Upcoming Events and Milestones:
-- Top line cognitive results and secondary endpoints from the AD02 trial in
Alzheimer's Disease will be available in June 2025.
-- Data from the ongoing INKmune(R) trial in mCRPC will be released as they
become available. The next data set should be released in Q2 or Q3, 2025.
-- A Phase II trial of XPro(TM) in patients with Treatment-Resistant
Depression will begin enrollment soon once the NIH releases funds for the
trial.
-- Anticipate filing a BLA in RDEB in 2025 or early 2026 followed by MAA
application in the UK and EU. If approved on or prior to September 2026,
CORDstrom(TM) could be eligible for a Priority Review Voucher.
Financial Results for the Year Ended December 31, 2024:
-- Net loss attributable to common stockholders for the year ended December
31, 2024 was approximately $42.1 million, compared to approximately $30.0
million during the year ended December 31, 2023.
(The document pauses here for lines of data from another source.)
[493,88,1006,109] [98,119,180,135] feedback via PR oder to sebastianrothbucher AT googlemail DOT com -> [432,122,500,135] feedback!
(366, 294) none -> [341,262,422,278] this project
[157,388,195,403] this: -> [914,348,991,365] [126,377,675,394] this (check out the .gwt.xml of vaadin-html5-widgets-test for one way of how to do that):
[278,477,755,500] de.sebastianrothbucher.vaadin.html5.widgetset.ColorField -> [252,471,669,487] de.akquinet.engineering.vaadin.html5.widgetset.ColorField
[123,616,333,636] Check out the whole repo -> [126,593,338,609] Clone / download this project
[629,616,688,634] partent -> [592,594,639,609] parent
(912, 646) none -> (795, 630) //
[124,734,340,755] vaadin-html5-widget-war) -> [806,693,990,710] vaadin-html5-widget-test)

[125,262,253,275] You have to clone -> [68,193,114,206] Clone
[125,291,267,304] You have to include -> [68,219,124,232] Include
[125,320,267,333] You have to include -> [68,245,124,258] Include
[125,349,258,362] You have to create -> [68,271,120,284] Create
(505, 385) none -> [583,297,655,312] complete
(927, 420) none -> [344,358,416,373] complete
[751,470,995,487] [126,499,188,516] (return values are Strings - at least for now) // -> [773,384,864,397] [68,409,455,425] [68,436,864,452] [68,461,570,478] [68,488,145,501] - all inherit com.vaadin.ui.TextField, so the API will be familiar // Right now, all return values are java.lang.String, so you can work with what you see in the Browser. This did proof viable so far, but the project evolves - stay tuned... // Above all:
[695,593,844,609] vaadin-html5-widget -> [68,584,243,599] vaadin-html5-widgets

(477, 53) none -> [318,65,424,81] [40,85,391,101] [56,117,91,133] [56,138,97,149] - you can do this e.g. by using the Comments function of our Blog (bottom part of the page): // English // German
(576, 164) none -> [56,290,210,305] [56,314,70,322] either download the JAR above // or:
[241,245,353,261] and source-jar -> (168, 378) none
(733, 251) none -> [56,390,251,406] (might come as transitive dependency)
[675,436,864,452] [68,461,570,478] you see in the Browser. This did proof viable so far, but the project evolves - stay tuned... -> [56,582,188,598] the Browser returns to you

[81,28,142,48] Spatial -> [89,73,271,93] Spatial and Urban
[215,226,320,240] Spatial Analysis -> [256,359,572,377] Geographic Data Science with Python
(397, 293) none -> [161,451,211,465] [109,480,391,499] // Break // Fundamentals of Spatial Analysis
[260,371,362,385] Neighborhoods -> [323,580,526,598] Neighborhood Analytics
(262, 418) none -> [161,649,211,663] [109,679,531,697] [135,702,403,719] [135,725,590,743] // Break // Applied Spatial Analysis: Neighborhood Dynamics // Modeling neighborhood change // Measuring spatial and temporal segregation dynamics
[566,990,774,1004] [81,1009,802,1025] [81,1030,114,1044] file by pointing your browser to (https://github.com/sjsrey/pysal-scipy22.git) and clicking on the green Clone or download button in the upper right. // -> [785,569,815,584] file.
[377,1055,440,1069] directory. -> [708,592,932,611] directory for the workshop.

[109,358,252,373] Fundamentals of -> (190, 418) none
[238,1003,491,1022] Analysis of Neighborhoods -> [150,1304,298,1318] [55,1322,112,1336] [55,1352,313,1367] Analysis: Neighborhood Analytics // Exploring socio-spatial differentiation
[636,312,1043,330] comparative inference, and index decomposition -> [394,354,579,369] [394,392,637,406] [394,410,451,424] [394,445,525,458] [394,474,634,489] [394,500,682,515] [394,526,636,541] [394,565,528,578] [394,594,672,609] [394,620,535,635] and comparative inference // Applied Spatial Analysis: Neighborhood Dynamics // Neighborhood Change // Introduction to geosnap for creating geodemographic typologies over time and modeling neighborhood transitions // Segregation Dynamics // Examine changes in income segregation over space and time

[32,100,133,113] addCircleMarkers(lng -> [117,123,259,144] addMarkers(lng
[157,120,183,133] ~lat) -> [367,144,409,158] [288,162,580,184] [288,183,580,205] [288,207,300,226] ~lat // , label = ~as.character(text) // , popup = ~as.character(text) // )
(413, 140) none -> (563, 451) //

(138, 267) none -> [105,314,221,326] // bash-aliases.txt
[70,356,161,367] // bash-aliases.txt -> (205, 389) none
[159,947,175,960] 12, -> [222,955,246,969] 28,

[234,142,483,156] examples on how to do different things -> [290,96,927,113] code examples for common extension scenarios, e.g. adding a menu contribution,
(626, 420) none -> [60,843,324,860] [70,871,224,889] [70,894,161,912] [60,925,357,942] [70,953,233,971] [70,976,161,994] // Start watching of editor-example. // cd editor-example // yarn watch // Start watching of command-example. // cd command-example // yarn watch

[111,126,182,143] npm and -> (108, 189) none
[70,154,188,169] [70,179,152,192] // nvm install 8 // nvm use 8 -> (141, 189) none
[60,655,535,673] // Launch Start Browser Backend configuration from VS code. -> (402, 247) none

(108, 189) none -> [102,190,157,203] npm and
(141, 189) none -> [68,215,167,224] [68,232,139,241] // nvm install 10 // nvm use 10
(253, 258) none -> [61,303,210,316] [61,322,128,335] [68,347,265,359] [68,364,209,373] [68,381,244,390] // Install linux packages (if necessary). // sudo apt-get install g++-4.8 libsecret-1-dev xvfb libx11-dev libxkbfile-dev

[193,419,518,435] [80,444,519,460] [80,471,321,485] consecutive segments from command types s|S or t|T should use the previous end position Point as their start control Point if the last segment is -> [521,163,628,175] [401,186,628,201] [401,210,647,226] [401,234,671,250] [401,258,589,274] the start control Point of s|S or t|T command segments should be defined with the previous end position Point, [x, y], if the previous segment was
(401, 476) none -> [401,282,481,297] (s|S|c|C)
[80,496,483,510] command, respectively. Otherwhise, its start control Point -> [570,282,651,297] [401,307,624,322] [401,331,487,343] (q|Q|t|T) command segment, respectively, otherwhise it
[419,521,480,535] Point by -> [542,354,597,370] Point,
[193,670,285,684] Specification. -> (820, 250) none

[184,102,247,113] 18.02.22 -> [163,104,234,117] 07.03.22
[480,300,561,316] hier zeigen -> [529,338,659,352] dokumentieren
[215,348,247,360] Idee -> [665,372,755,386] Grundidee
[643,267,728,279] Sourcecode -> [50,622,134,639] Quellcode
-- Research and development expenses totaled approximately $33.2 million for
the year ended December 31, 2024, compared to approximately $20.3 million
during the year ended December 31, 2023.
-- General and administrative expenses were approximately $9.5 million for
the year ended December 31, 2024, compared to approximately $9.6 million
during the year ended December 31, 2023.
-- Other income, net, was approximately $0.6 million for the year ended
December 31, 2024, compared to other expense, net, of approximately $0.3
million during the year ended December 31, 2023.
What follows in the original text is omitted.